Are you sure about that? If true it would definitely make it look a lot less interesting.
I assume they need all 10 chips for their 8B q3 model. Otherwise, they would have said so or they would have put a more impressive model as the demo.
https://www.nextplatform.com/2026/02/19/taalas-etches-ai-mod...
1. It doesn’t make sense in terms of architecture. It’s one chip. You can’t split one model over 10 identical hardwire chips
2. It doesn’t add up with their claims of better power efficiency. 2.4kW for one model would be really bad.
First, it is likely one chip for llama 8B q3 with 1k context size. This could fit into around 3GB of SRAM which is about the theoretical maximum for TSMC N6 reticle limit.
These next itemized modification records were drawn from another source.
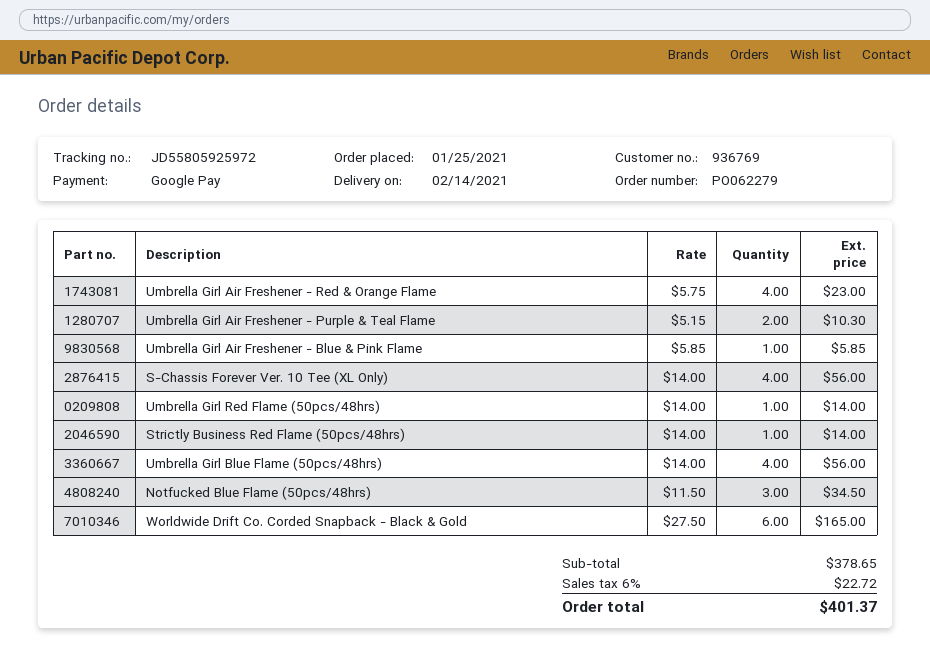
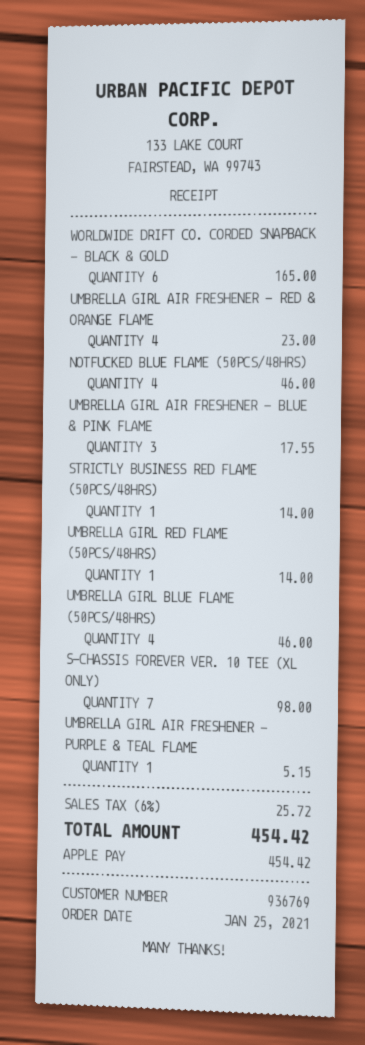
payment method: Google Pay -> Apple Pay
Umbrella Girl Air Freshener - Purple & Teal Flame: 2 for 10.30 -> 1 for 5.15
Umbrella Girl Air Freshener - Blue & Pink Flame: 1 for 5.85 -> 3 for 17.55
S-Chassis Forever Ver. 10 Tee (XL Only): 4 for 56.00 -> 7 for 98.00
Umbrella Girl Blue Flame (50pcs/48hrs): 4 for 56.00 -> 4 for 46.00
Notfucked Blue Flame (50pcs/48hrs): 3 for 34.50 -> 4 for 46.00
tax: 6% = 22.72 -> 6% = 25.72
total: 401.37 -> 454.42

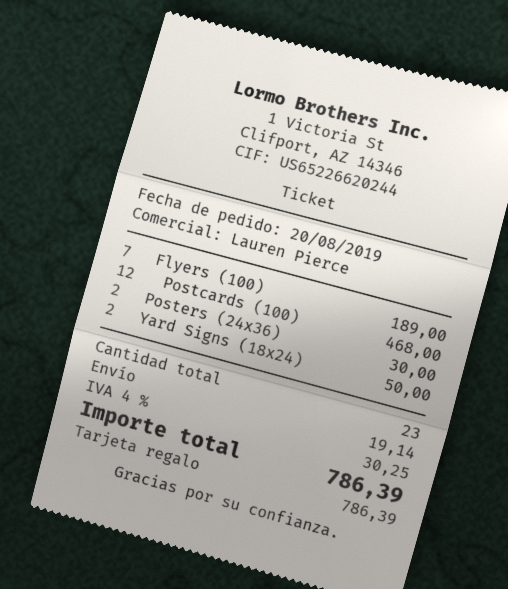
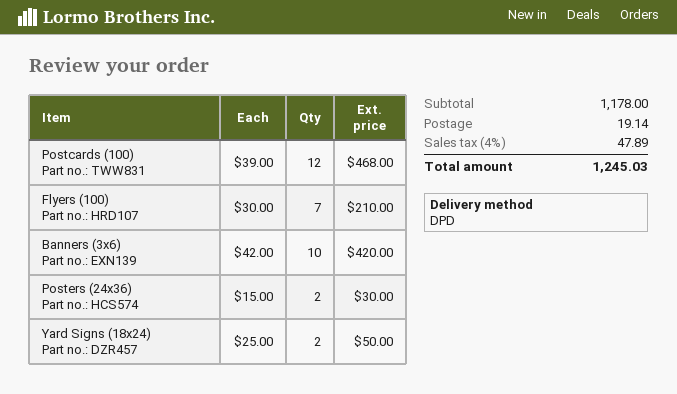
Flyers (100): 7 for 189.00 -> 7 for 210.00
Banners (3x6): none -> 10 for 420.00
tax: 4% = 30.25 -> 4% = 47.89
total: 786.39 -> 1245.03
Second, their plan is to etch larger models across multiple connected chips. It’s physically impossible to run bigger models otherwise since 3GB SRAM is about the max you can have on an 850mm2 chip.
followed by a frontier-class large language model running inference across a collection of HC cards by year-end under its HC2 architecture
https://mlq.ai/news/taalas-secures-169m-funding-to-develop-a...> We have got this scheme for the mask ROM recall fabric – the hard-wired part – where we can store four bits away and do the multiply related to it – everything – with a single transistor. So the density is basically insane.
I'm not a hardware guy but they seem to be making a strong distinction between the techniques they're using for the weights vs KV cache
> In the current generation, our density is 8 billion parameters on the hard wired part of the chip., plus the SRAM to allow us to do KV caches, adaptations like fine tuning, and etc.
Not sure who started that "split into 10 chips" claim, it's just dumb.
This is Llama 3B hardcoded (literally) on one chip. That's what the startup is about, they emphasize this multiple times.
I was indeed wrong about 10 chips. I thought they would use llama 8B 16bit and a few thousand context size. It turns out, they used llama 8B 3bit with around 1k context size. That made me assume they must have chained multiple chips together since the max SRAM on TSMC n6 for reticle sized chip is only around 3GB.